Bigelow’s film does have a few problematic aspects. Every so often the script (by Mark Boal) gives Maya some Rambo-like lines that ring false. At a high-level meeting with a senior-level intelligence executive played by James Gandolfini, she introduces herself to the suits by shouting, “I’m the motherf—er who found that,” meaning Bin Laden’s hideaway. At another point, she tells Navy SEAL Team Six that she has found Bin Laden and “You’re going to kill him for me.” If Maya, or a Maya-like figure, told the SEALS that in reality, I have a feeling they laughed in her face and said something like, “Thanks little lady, but we’re going to kill him for God and country, and for us, not for you.”
Another failing of the movie is that the SEALS don’t enter into it until the last 45 minutes. The raid is depicted viscerally, using the look of night-vision goggles that practically put us into the helmets of the assault squad, but the SEALS don’t receive their proper due. They come across as highly trained professionals, about whom we know next to nothing as individuals. Nor does Bigelow show the intensive training and preparation work that must have gone into the raid; she is far more interested in the Maya character than in the courageous men who actually took down Bin Laden. We’ll have to wait for another movie to give SEAL Team Six the starring role it deserves.

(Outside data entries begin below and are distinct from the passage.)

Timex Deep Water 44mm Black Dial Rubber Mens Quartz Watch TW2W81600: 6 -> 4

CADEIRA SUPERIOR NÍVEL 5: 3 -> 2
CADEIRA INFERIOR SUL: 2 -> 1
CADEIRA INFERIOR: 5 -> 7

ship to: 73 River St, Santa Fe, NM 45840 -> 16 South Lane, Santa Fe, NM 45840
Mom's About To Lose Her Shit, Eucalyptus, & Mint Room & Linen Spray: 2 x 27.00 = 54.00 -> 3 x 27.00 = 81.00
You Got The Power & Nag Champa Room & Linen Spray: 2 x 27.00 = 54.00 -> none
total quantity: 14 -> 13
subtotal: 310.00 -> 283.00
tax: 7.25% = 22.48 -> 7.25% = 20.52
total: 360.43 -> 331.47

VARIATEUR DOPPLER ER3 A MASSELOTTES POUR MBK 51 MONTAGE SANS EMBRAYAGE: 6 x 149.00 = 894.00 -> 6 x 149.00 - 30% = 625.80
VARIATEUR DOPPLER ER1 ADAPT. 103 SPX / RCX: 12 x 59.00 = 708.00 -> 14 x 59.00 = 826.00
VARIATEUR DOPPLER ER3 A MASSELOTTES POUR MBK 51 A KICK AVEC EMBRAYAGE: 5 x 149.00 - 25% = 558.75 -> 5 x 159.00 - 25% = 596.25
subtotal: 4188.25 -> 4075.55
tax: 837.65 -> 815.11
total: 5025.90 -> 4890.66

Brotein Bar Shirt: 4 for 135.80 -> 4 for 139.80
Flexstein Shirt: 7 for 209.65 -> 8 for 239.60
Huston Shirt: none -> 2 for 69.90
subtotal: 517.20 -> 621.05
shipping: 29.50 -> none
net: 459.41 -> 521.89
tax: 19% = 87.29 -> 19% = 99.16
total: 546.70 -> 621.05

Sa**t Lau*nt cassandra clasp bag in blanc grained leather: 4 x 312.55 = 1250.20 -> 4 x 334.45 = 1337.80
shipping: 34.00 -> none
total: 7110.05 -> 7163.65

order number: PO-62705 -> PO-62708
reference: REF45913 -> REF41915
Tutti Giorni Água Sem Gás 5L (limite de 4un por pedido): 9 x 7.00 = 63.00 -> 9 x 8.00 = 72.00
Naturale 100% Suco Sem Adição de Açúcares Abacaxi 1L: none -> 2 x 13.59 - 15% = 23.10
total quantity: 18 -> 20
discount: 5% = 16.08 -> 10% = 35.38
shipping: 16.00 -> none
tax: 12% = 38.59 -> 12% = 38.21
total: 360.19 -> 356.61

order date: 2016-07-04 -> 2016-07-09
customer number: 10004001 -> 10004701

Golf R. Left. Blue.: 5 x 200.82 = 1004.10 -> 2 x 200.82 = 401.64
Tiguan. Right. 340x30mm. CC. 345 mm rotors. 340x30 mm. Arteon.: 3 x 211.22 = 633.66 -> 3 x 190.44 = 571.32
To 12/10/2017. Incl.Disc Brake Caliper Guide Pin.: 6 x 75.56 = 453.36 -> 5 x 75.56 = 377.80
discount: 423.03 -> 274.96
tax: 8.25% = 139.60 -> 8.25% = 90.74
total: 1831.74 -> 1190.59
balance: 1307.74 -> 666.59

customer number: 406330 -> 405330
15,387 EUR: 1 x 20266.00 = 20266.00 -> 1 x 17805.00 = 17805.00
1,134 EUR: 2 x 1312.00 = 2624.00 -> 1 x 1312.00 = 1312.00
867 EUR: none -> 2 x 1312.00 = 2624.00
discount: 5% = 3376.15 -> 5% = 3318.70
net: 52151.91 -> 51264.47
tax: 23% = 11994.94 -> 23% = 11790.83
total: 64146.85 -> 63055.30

Still, the overall impact of Zero Dark Thirty renders its weaker points forgivable. Bigelow, who was an action-movie director before she ventured into Oscar bait movies, keeps the pace thrumming so that the two-and-a-half-hour running time doesn’t seem like a long sit. And she made a fairly courageous choice not to appease Hollywood’s left-wing Oscar voters by including any pious speeches about the morality behind the CIA’s rough interrogation procedures. What she shows is for the most part a totally believable recreation of how the CIA found out about the courier, how they tracked him down (using such clever schemes as obtaining his mother’s phone number in Kuwait from a degenerate Arab party boy who traded the number for a yellow Lamborghini) and how they found him (by tracing his cell phone in Pakistan). Each step of this procedural thriller is shown with the kind of you-are-there intensity that makes Zero Dark Thirty one of the best pictures of the year. That the story is true makes the movie even more essential.